Items listed in a dataset:

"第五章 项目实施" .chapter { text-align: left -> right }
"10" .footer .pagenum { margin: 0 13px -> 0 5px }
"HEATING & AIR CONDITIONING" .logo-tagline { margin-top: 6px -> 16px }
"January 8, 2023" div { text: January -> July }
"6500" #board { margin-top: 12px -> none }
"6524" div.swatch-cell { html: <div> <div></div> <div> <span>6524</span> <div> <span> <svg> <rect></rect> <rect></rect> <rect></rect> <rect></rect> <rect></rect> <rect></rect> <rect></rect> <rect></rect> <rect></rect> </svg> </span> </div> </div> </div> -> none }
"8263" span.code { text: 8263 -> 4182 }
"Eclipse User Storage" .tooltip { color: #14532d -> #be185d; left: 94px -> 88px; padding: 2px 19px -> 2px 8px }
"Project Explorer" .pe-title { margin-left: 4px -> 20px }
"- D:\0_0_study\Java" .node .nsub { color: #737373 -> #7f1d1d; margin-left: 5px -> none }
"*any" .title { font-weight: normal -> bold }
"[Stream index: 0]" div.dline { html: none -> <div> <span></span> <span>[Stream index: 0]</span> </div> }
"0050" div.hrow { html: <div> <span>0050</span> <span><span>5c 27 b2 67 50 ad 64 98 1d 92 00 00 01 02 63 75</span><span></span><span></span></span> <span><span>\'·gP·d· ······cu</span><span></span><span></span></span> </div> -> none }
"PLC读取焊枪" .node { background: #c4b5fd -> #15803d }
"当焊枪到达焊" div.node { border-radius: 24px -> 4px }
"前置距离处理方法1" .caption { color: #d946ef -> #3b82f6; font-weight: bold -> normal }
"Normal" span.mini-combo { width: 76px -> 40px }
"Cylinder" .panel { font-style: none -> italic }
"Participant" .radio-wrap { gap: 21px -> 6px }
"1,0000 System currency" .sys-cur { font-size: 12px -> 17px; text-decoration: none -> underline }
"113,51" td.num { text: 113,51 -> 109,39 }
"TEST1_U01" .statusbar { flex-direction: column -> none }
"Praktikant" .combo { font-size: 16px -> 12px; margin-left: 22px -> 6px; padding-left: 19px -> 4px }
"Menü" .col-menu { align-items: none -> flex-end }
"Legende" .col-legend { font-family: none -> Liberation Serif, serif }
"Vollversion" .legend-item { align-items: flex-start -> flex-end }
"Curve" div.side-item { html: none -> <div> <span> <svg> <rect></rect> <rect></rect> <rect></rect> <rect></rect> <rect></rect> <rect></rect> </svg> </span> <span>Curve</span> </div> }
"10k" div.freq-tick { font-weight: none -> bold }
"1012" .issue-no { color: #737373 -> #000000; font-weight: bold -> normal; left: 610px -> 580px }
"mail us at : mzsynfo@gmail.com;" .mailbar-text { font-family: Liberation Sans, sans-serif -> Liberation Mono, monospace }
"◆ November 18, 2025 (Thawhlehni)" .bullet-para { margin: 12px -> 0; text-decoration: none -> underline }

### Work request:
Give back the opening line of the records above and every line after it, up to and including the one with "font-style: none ->", unchanged.

### Reply:
"第五章 项目实施" .chapter { text-align: left -> right }
"10" .footer .pagenum { margin: 0 13px -> 0 5px }
"HEATING & AIR CONDITIONING" .logo-tagline { margin-top: 6px -> 16px }
"January 8, 2023" div { text: January -> July }
"6500" #board { margin-top: 12px -> none }
"6524" div.swatch-cell { html: <div> <div></div> <div> <span>6524</span> <div> <span> <svg> <rect></rect> <rect></rect> <rect></rect> <rect></rect> <rect></rect> <rect></rect> <rect></rect> <rect></rect> <rect></rect> </svg> </span> </div> </div> </div> -> none }
"8263" span.code { text: 8263 -> 4182 }
"Eclipse User Storage" .tooltip { color: #14532d -> #be185d; left: 94px -> 88px; padding: 2px 19px -> 2px 8px }
"Project Explorer" .pe-title { margin-left: 4px -> 20px }
"- D:\0_0_study\Java" .node .nsub { color: #737373 -> #7f1d1d; margin-left: 5px -> none }
"*any" .title { font-weight: normal -> bold }
"[Stream index: 0]" div.dline { html: none -> <div> <span></span> <span>[Stream index: 0]</span> </div> }
"0050" div.hrow { html: <div> <span>0050</span> <span><span>5c 27 b2 67 50 ad 64 98 1d 92 00 00 01 02 63 75</span><span></span><span></span></span> <span><span>\'·gP·d· ······cu</span><span></span><span></span></span> </div> -> none }
"PLC读取焊枪" .node { background: #c4b5fd -> #15803d }
"当焊枪到达焊" div.node { border-radius: 24px -> 4px }
"前置距离处理方法1" .caption { color: #d946ef -> #3b82f6; font-weight: bold -> normal }
"Normal" span.mini-combo { width: 76px -> 40px }
"Cylinder" .panel { font-style: none -> italic }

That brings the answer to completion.